Une autre ouverture de l’approche scientifique One Health est de décloisonner les disciplines. Dans la réalité, les apports des sciences humaines et sociales peinent à se frayer un chemin. Ces disciplines reposent sur l’observation directe de pratiques d’élevages dont l’accès est rendu difficile par les industriels. Cette opacité — connue en France — est aussi pointée dans le rapport étasunien de la Harvard Law School comme un facteur de risques. Et ces savoirs restent marginalisés.

L’anthropologue Frédéric Keck, directeur de recherche au CNRS, pointe, dans un article de 2022, l’importance d’« intégrer les observations des sciences sociales sur la dimension politique de la gestion de crise zoonotique » : « L’Europe tient une place centrale dans les mouvements globaux d’animaux sauvages ou domestiques entre l’Asie et l’Europe. Elle peut jouer un rôle exemplaire dans la réflexion sur les crises zoonotiques en intégrant dans sa régulation des risques la dimension sociale et culturelle des relations entre humains et animaux. Les pratiques en jeu ne sont pas des traditions dépassées par la modernité mais des ressources de diversité pour faire face aux défis écologiques à venir. »

Lire aussi : Le « scénario apocalyptique » des élevages industriels, résistants aux bactéries

Autre travail inspirant, celui de l’anthropologue Charlotte Brives, chercheuse au CNRS, qui défend de « vivre avec les microbes plutôt que de vivre malgré eux ». En s’appuyant sur les échecs de plus en plus fréquents des antibiotiques et les impasses d’un modèle d’élevage industriel qui ne peut se passer de ces molécules, l’anthropologue interroge les relations des humains aux virus et aux bactéries et prône une recherche sur les phages comme une solution alternative aux antibiotiques.

La phagothérapie consiste à utiliser les phages, qui sont des virus qui n’infectent que les bactéries.
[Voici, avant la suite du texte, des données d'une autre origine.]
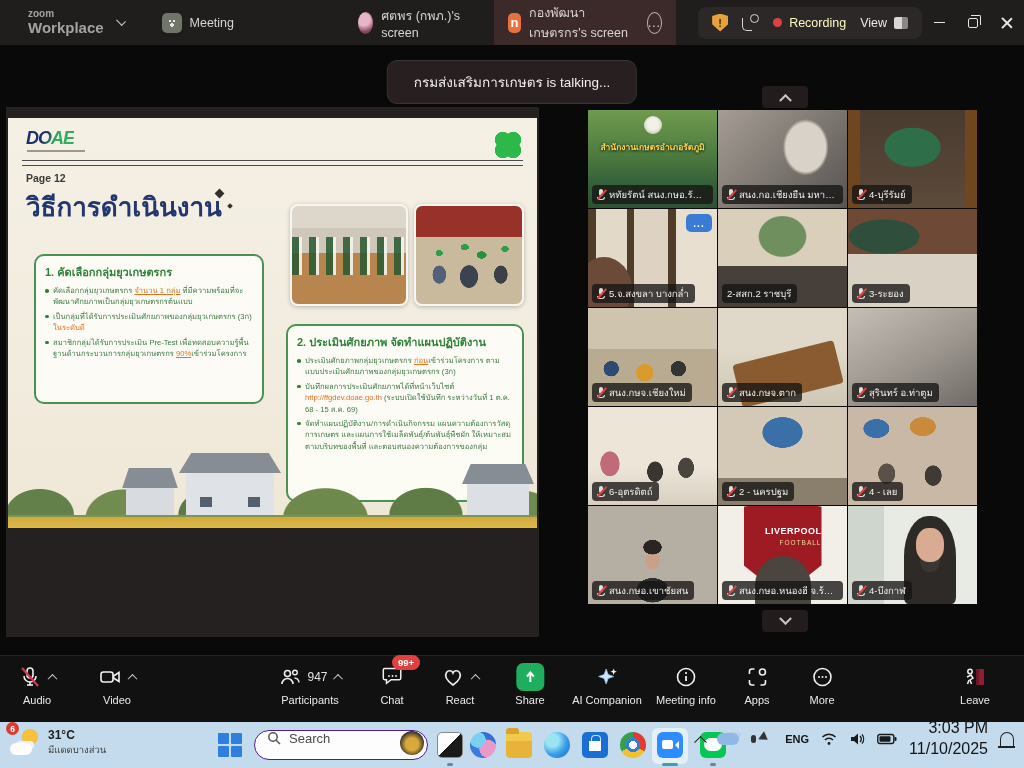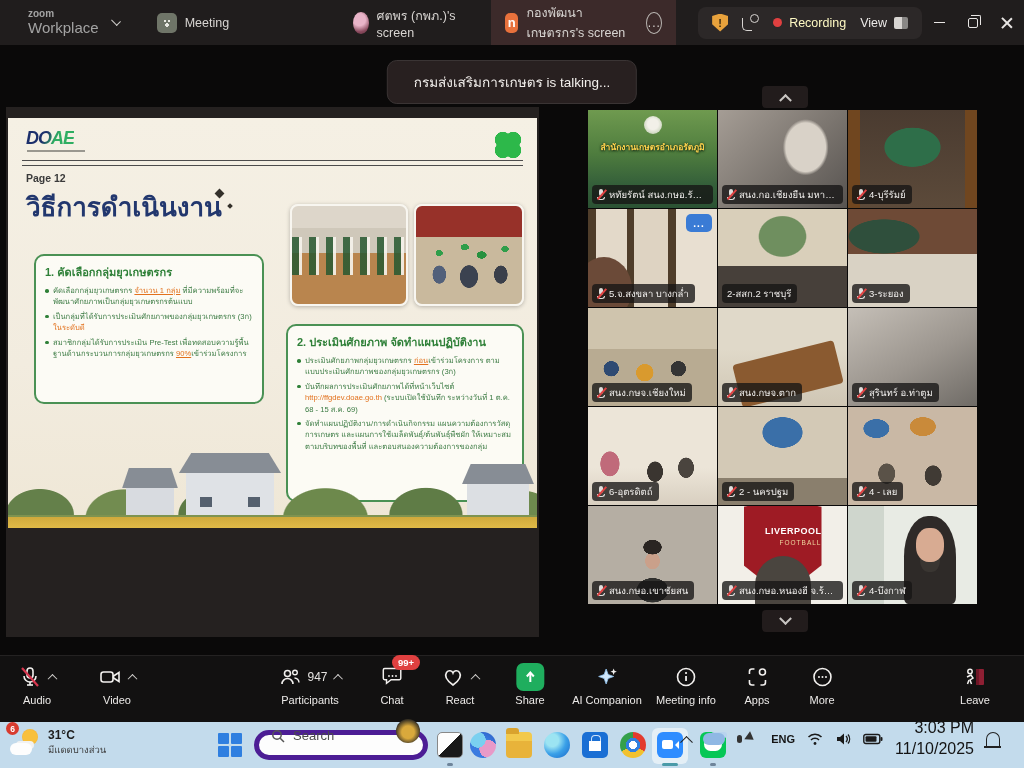--- a/index.html
+++ b/index.html
@@ -4,21 +4,21 @@
 <style>
   * { margin:0; padding:0; box-sizing:border-box; }
   html,body { width:1024px; height:768px; overflow:hidden; background:#000;
               font-family:"Liberation Sans", sans-serif; }
 
   
   #titlebar { position:absolute; left:0; top:0; width:1024px; height:45px;
               background:#201d1d; display:flex; align-items:center; }
   .brand { margin-left:28px; color:#a3a3a3; line-height:1.05; cursor:default; }
   .brand .b1 { font-size:10px; font-weight:600; }
-  .brand .b2 { font-size:15px; font-weight:400; }
+  .brand .b2 { font-size:15px; font-weight:700; }
   .chev-dn { width:8px; height:8px; border-left:1.5px solid #cfcdcb; border-bottom:1.5px solid #cfcdcb;
              transform:rotate(-45deg); display:inline-block; margin:0 0 3px 14px; }
   .tab { display:flex; align-items:center; gap:8px; color:#d8d5d2; font-size:12.5px;
          padding:0 14px; height:45px; }
   .tab.meeting { margin-left:24px; }
   .micon { width:20px; height:20px; border-radius:5px; background:#6f7568;
            display:flex; align-items:center; justify-content:center; }
   .micon i { width:10px; height:10px; background:
       radial-gradient(3px 3px at 30% 30%, #e8e8e2 0 50%, transparent 51%),
       radial-gradient(3px 3px at 70% 30%, #e8e8e2 0 50%, transparent 51%),
@@ -240,21 +240,21 @@
                 background:#fdfdfd; box-shadow:4px -4px 0 -2px #f2f2f2; }
   .wbadge { position:absolute; left:-4px; top:-5px; min-width:13px; height:13px; border-radius:7px;
             background:#d83b2f; color:#fff; font-size:8.5px; font-weight:700;
             display:flex; align-items:center; justify-content:center; padding:0 3px; }
   .wtxt .t1 { font-size:12px; font-weight:700; color:#1c1c1c; }
   .wtxt .t2 { font-size:9.5px; color:#3c3c3c; }
   #startbtn { position:absolute; left:218px; top:11px; width:24px; height:24px; display:grid;
               grid-template-columns:11px 11px; grid-auto-rows:11px; gap:2px; }
   #startbtn b { background:#2f7fe0; border-radius:1px; }
   #searchbox { position:absolute; left:254px; top:8px; width:174px; height:30px; background:#fdfdfd;
-               border:5px solid #4c1d95; border-radius:16px; display:flex; align-items:flex-end; padding:0 3px 12px 12px; }
+               border:1px solid #4c1d95; border-radius:16px; display:flex; align-items:flex-start; padding:0 3px 5px 12px; }
   #searchbox .stext { flex:1; color:#4a4a4a; font-size:13px; margin-left:8px; }
   .searchimg { width:24px; height:24px; border-radius:50%;
                background:radial-gradient(circle at 50% 55%, #d9a93c 0 35%, #3a3324 70%, #15120c 100%); }
   .tbicon { position:absolute; top:10px; width:26px; height:26px; border-radius:5px; }
   .rundot { position:absolute; top:41px; width:6px; height:3px; border-radius:2px; background:#6e849a; }
   #ico-bw { left:437px; background:linear-gradient(135deg,#fdfdfd 0 50%, #1a1a1a 50% 100%); border:1px solid #888; }
   #ico-copilot { left:470px; background:radial-gradient(circle at 30% 30%, #7ad0f0 0 30%, transparent 31%),
                  radial-gradient(circle at 70% 65%, #e89ac8 0 35%, transparent 36%),
                  radial-gradient(circle at 45% 60%, #3a7be0 0 45%, #2a5ac0 100%); border-radius:50%; }
   #ico-folder { left:506px; background:linear-gradient(180deg,#f2c94c 0 35%, #e8b33a 35% 100%); border-radius:4px; }
@@ -277,21 +277,21 @@
   #ico-zoom:before { content:""; position:absolute; left:5px; top:8px; width:11px; height:9px;
                 background:#fff; border-radius:2px; }
   #ico-zoom:after { content:""; position:absolute; right:4px; top:9px; width:0; height:0;
                 border:4px solid transparent; border-right-color:#fff; }
   #zoomline { position:absolute; left:662px; top:41px; width:16px; height:3px; border-radius:2px; background:#4a9aa8; }
   #ico-line { left:700px; background:#06c755; border-radius:6px; }
   #ico-line:before { content:""; position:absolute; left:4px; top:6px; width:18px; height:13px;
                 background:#fff; border-radius:7px; }
   #ico-line:after { content:""; position:absolute; left:8px; bottom:4px; width:0; height:0;
                 border:3px solid transparent; border-top:5px solid #fff; }
-  #tray { position:absolute; right:0; top:0; height:34px; display:flex; align-items:center; gap:12px; padding-right:24px; }
+  #tray { position:absolute; right:0; top:0; height:34px; display:flex; align-items:center; gap:12px; padding-right:10px; }
   .tray-chev { width:9px; height:9px; border-left:1.8px solid #222; border-top:1.8px solid #222;
                transform:rotate(45deg) translate(2px,2px); }
   .cloudico { width:22px; height:12px; border-radius:8px; background:#8fb8e4; box-shadow:5px -4px 0 -3px #b8d4ee; }
   .micloc { display:flex; gap:4px; align-items:center; }
   .micdot { width:5px; height:8px; border-radius:3px; background:#333; }
   .locarr { width:0; height:0; border:5px solid transparent; border-left:8px solid #333; transform:rotate(35deg); }
   .engtxt { font-size:11px; color:#141414; font-weight:600; }
   .clock { text-align:right; font-size:16px; color:#141414; line-height:1.3; }
   .bellico { position:relative; width:14px; height:14px; border:1.6px solid #222; border-bottom:none;
              border-radius:7px 7px 0 0; }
Les premiers usages thérapeutiques des phages remontent aux années 1920, mais les recherches sont tombées en désuétude après la découverte des antibiotiques. « Les recherches sur les phages restent marginales, mais elles sont de plus en plus prometteuses en santé humaine et animale. C’est un domaine de recherche en santé qui est encore peu, voire pas, investi par les laboratoires pharmaceutiques, ce qui permet de penser des modèles alternatifs de développement des médicaments qui ne reposeraient pas uniquement sur la quête de profit », souligne la chercheuse, dont le travail fait écho à toutes les découvertes sur l’importance de la vie microbienne dans la santé humaine.

Pour l’heure, les connaissances pointant les impasses du modèle d’élevage industriel face aux risques pandémiques sont cantonnées en marge du débat sanitaire français. Et la responsabilité de l’élevage est minimisée. « Les défenseurs du modèle d’élevage industriel utilisent la difficulté à établir un lien de causalité directe entre un virus virulent et un élevage industriel pour produire une “stratégie du doute”, à l’instar d’autres stratégies connues et mises en place par les lobbies, comme sur les pesticides par exemple », observe Nicolas Fortané, sociologue à l’Inrae (Institut national de recherche pour l’agriculture, l’alimentation et l’environnement).

Ce déni du secteur ne peut servir de boussole aux politiques publiques. La proposition de One Health d’articuler santé humaine, santé animale et état de la planète devrait mettre l’élevage industriel au pied du mur. Une réforme de ce modèle s’impose.